それプラス「意味」。「意味」が判れば「鬼に金棒」。例えば「学校へ行きます」。そうか「『がっこう』の漢字はこの『学校』…へえ」。「『いきます』の漢字は、あの『行きます』か…へええ」。

だから、「意味」と「絵」を、一致させることが必要になるのです。当たり前のことですが。ただ、これがなかなかできない。だから、「N5」漢字にも、「N4」漢字にも、「読み」と「意味」を一緒に書いておくことが大切になる。「意味」は「母語」で書くのが一番いい。

で、その作業時間が必要になってくる。「家でやれ」と言っても、ほとんどが、まずは、しない。大変だからかな。大変じゃないと思うけれども。「皆でやる」で、初めて動けるようなのです。自分で、帰ってからできる人は、まず、いない。学校で時間を設けてさせていくしかないのです。

「私たちの学校では、やって来ますよ」という学校は…ほんと楽ですね。(『初級』の宿題までですかね。やってくるのは。一度やっているので、それを書いてくるのはいいようなのですが)。自分で調べて(ちゃんと本には書いてありますが、それを探して、見つけるのが大変なのかな)やるのは、慣れていないのでしょう。
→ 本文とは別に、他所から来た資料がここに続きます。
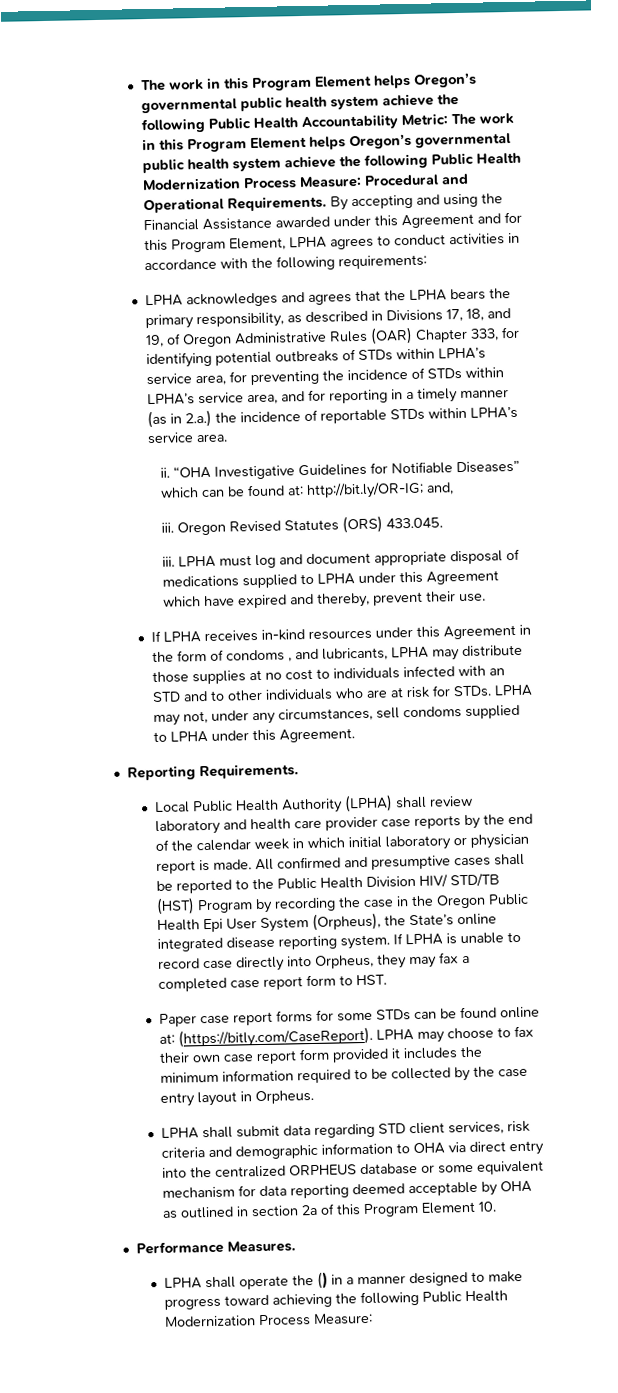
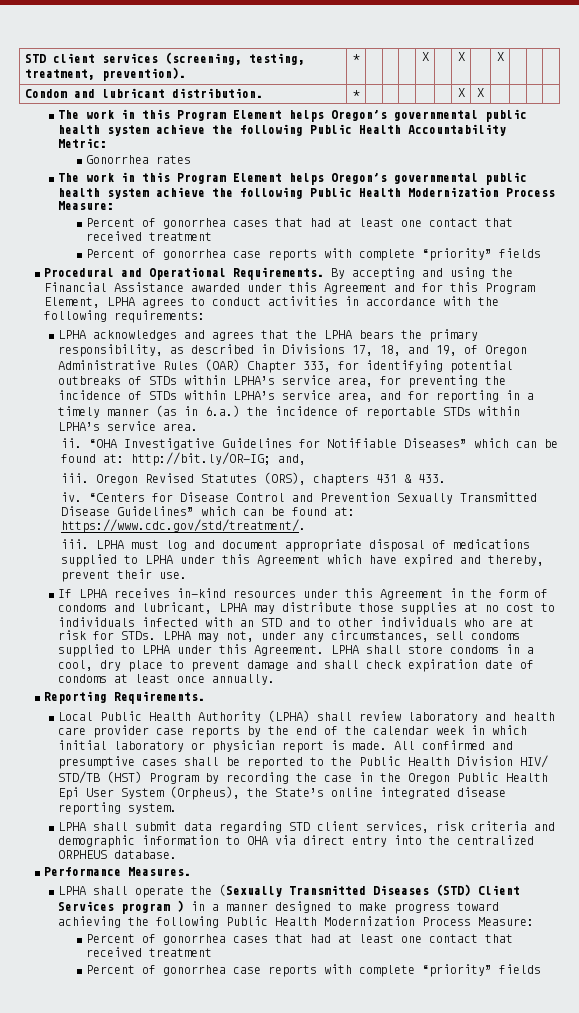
+ STD client services (screening, testing, treatment, prevention). | * | | | | X | | X | | X | | |
+ Condom and lubricant distribution. | * | | | | | | X | X | | | |
- The work in this Program Element helps Oregon’s governmental public health system achieve the following Public Health Accountability Metric: The work in this Program Element helps Oregon’s governmental public health system achieve the following Public Health Modernization Process Measure: Procedural and Operational Requirements.
+ The work in this Program Element helps Oregon’s governmental public health system achieve the following Public Health Accountability Metric:
+ Gonorrhea rates
+ The work in this Program Element helps Oregon’s governmental public health system achieve the following Public Health Modernization Process Measure:
+ Percent of gonorrhea cases that had at least one contact that received treatment
+ Percent of gonorrhea case reports with complete “priority” fields
+ Procedural and Operational Requirements.
- LPHA acknowledges and agrees that the LPHA bears the primary responsibility, as described in Divisions 17, 18, and 19, of Oregon Administrative Rules (OAR) Chapter 333, for identifying potential outbreaks of STDs within LPHA’s service area, for preventing the incidence of STDs within LPHA’s service area, and for reporting in a timely manner (as in 2.a.) the incidence of reportable STDs within LPHA’s service area.
+ LPHA acknowledges and agrees that the LPHA bears the primary responsibility, as described in Divisions 17, 18, and 19, of Oregon Administrative Rules (OAR) Chapter 333, for identifying potential outbreaks of STDs within LPHA’s service area, for preventing the incidence of STDs within LPHA’s service area, and for reporting in a timely manner (as in 6.a.) the incidence of reportable STDs within LPHA’s service area.
- Oregon Revised Statutes (ORS) 433.045.
+ Oregon Revised Statutes (ORS), chapters 431 & 433.
+ iv. “Centers for Disease Control and Prevention Sexually Transmitted Disease Guidelines” which can be found at: https://www.cdc.gov/std/treatment/.
- If LPHA receives in-kind resources under this Agreement in the form of condoms , and lubricants, LPHA may distribute those supplies at no cost to individuals infected with an STD and to other individuals who are at risk for STDs.
+ If LPHA receives in-kind resources under this Agreement in the form of condoms and lubricant, LPHA may distribute those supplies at no cost to individuals infected with an STD and to other individuals who are at risk for STDs.
+ LPHA shall store condoms in a cool, dry place to prevent damage and shall check expiration date of condoms at least once annually.
- If LPHA is unable to record case directly into Orpheus, they may fax a completed case report form to HST.
- Paper case report forms for some STDs can be found online at: (https://bitly.com/CaseReport). LPHA may choose to fax their own case report form provided it includes the minimum information required to be collected by the case entry layout in Orpheus.
- LPHA shall submit data regarding STD client services, risk criteria and demographic information to OHA via direct entry into the centralized ORPHEUS database or some equivalent mechanism for data reporting deemed acceptable by OHA as outlined in section 2a of this Program Element 10.
+ LPHA shall submit data regarding STD client services, risk criteria and demographic information to OHA via direct entry into the centralized ORPHEUS database.
- LPHA shall operate the () in a manner designed to make progress toward achieving the following Public Health Modernization Process Measure:
+ LPHA shall operate the (Sexually Transmitted Diseases (STD) Client Services program ) in a manner designed to make progress toward achieving the following Public Health Modernization Process Measure:
+ Percent of gonorrhea cases that had at least one contact that received treatment
+ Percent of gonorrhea case reports with complete “priority” fields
だから、こちらとしては、授業時間の配分が命となる。教えること、教えないこと(後でできることは後でする)を分けて考え、その時間内に収めるようにする。そういうことが必要な、(おそらく大部分の)日本語学校の教師は、この「捨てる」作業ができなければ、授業は難しくなる。
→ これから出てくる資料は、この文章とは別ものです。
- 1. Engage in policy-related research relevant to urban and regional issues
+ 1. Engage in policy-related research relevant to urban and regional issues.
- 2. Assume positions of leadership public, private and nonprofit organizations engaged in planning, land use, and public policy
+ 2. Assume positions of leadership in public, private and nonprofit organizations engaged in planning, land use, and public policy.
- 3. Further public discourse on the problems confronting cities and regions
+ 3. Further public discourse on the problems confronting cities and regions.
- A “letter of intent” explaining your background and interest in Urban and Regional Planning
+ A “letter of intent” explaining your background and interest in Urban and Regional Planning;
「知識」のある人は、とにかく「言おう」とする、知っていることを、たくさん言いたいのでしょうね。それは「知識がある」だけで、教師ではない。相手あっての教師ですからまずは相手を知らねばならない。相手は「そんな」日本語なんか「全く聞き取れない」というのに。単なる「(自己)満足」に過ぎないのに。「やったあ、言ったぜ」というところなのでしょう。相手は何を言ったのか判らないので、実際は成果無しなのですが。

『初級』の間は、導入も、最多で「例文は三つ」。それ以上言わねばならない時は、その日の導入は失敗したことになる。だから、相手(学生)を知るのが先。『初級』は「対訳」があるのもそれ故でしょう。一度に5カ国も6カ国もの、違う母語をもつ人達を相手に、説明ができるはずもない。見せたらわかるという物が多いのもそのため。

ただ「N3『読解問題集』」くらいの文章を読むとなると、違う世界のことが書かれているので、ある程度の知識が必要になってくる。文法や漢字以外の点で、狐につままれたようになってしまう。その説明も必要になるのですが、時々、「こりゃあ、無理」というような内容も出てきます。その時は、文法と漢字、そして単語の意味をさらっとやるくらいにして、あとは「この単語を覚えるべし」と言っておくだけにしています。

どう足掻いたって、「知識」という化け物には太刀打ちはできません。知らない内容が出てきて、当惑させられるというよりも、知らないことがある。その中で設問の答えを出していく…という練習をしなければならないのです。さらっと流すべき物はさらっと流し、しつこくやっておくべきものは、しつこくやる。これを徹底させるしかないのです。